OER Advocacy Decision Board

You can use this OER advocacy decision board template (available as an A4 [Word 36KB] or A3 [Word 36KB] handout) to plan your advocacy, refine your approach and ensure clarity and purpose in your activities.

Opportunity
What are the key issues?

e.g. student finances, need for flexible learning resources, more freedom for educators to design resources, desire to implement authentic assessment.

Approach
How do OER contribute to addressing the opportunity?

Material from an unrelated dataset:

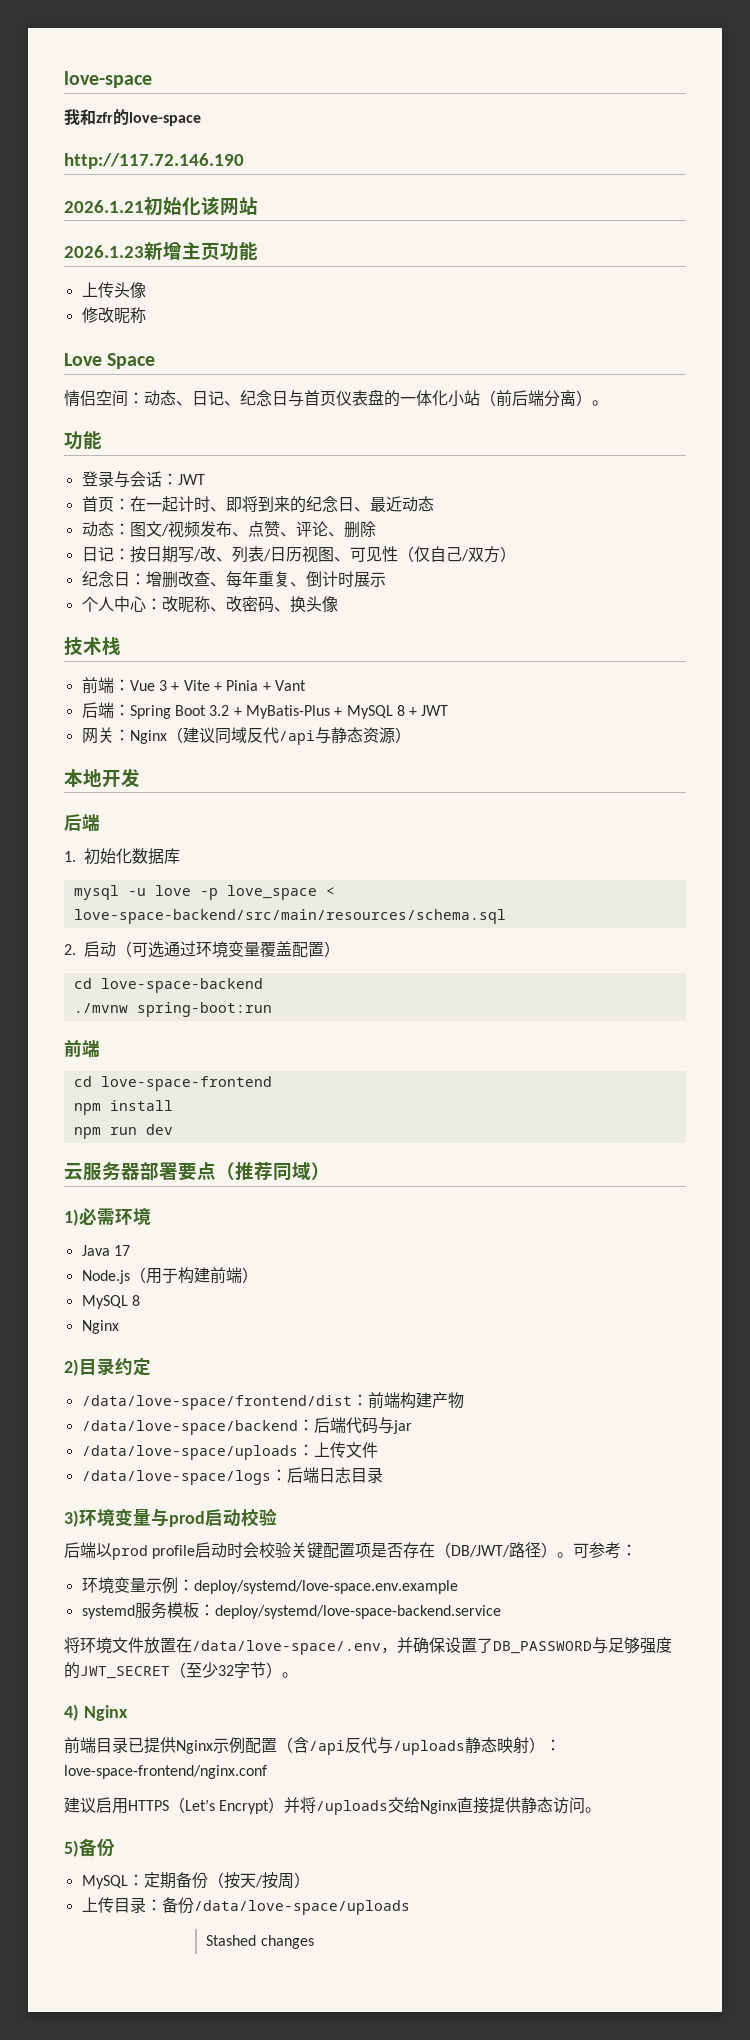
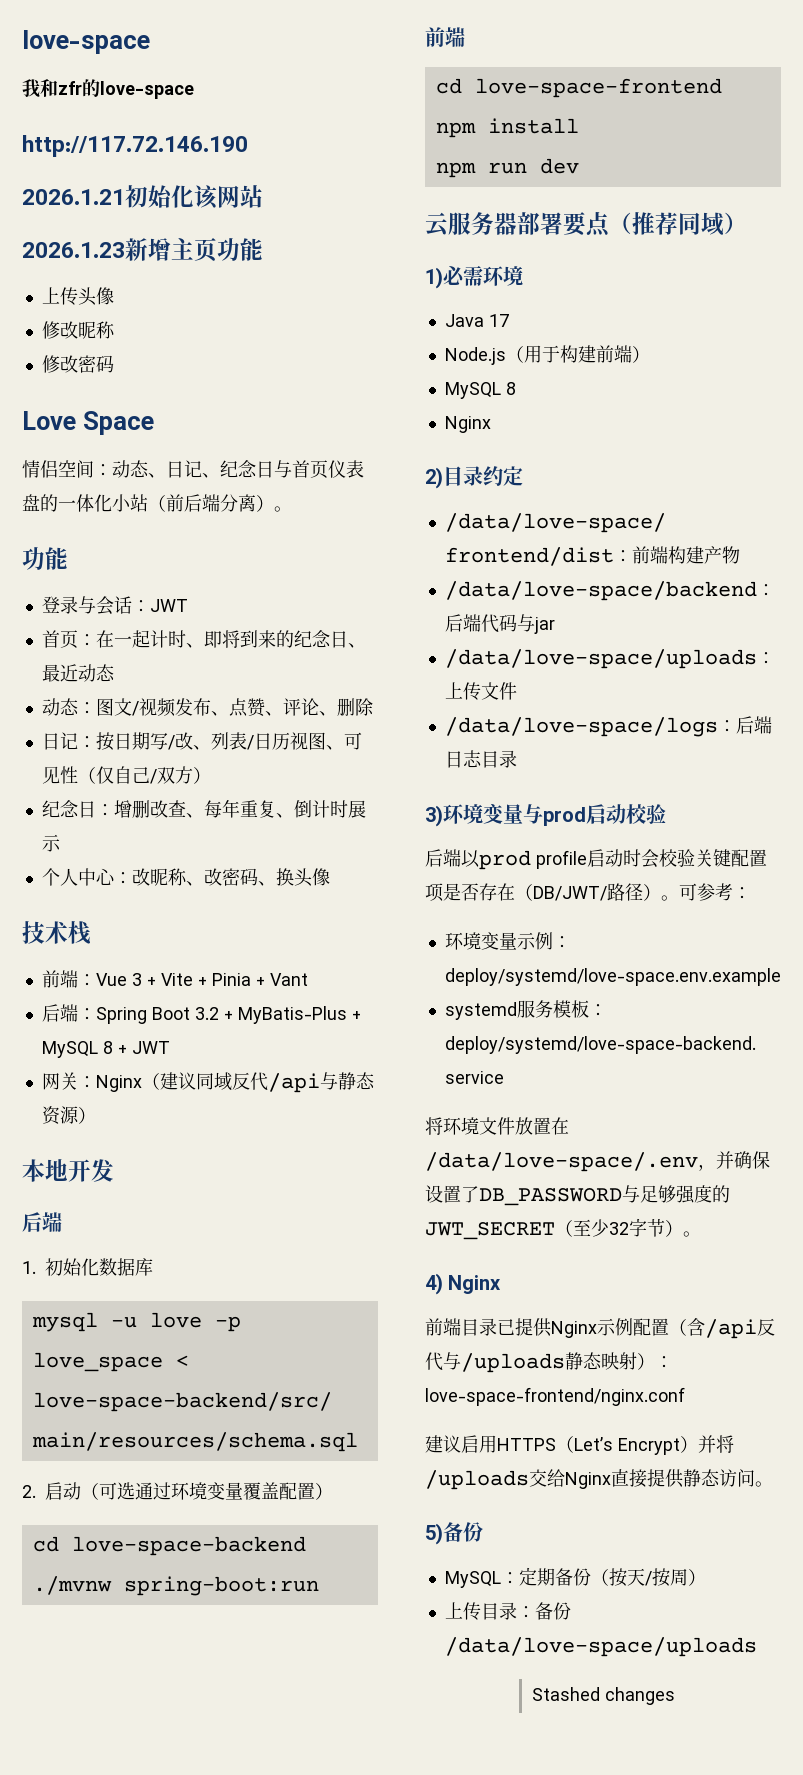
+ 修改密码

e.g. by lowering direct costs to students, providing equitable access to resources on first day of semester, opportunities for academic staff to localise content legally, offering students meaningful assessment practices to increase engagement and achievement.

Short-Term Change
What would change in the short-term if you are successful? Who would benefit from those changes and how? What stands in the way of those short-term changes?

 

 

 

 

 
Long-Term Change
What would change in the longer-term if you are successful? Who benefits from these changes and how? What barriers will you likely encounter?
Your Audience
Who are the key groups and individuals where you will target your advocacy?
Your Allies
Who can help you access your audience? Who can help remove the barriers you’ve identified?

 

 

 

   
What Do You Want from Your Audience?
What do you want your audience to agree to by the time you leave them? Are you asking for endorsement of a proof of concept activity, time, funding, commitment to small-scale change or support to gather evidence or evaluation? Be clear with your request and consider consulting with colleagues beforehand to gauge the feasibility of your request.

 

 

 

Attributions

Adapted from 'Crafting a Message' by Quill West in Librarians as Open Education Advocates by Rowena McKernan, Tria Skirko, Quill West and Library as Open Education Leader, licensed under a CC BY 4.0 licence.

References

YWCA Australia. (2020). Y advocacy?: An intersectional feminist toolkit.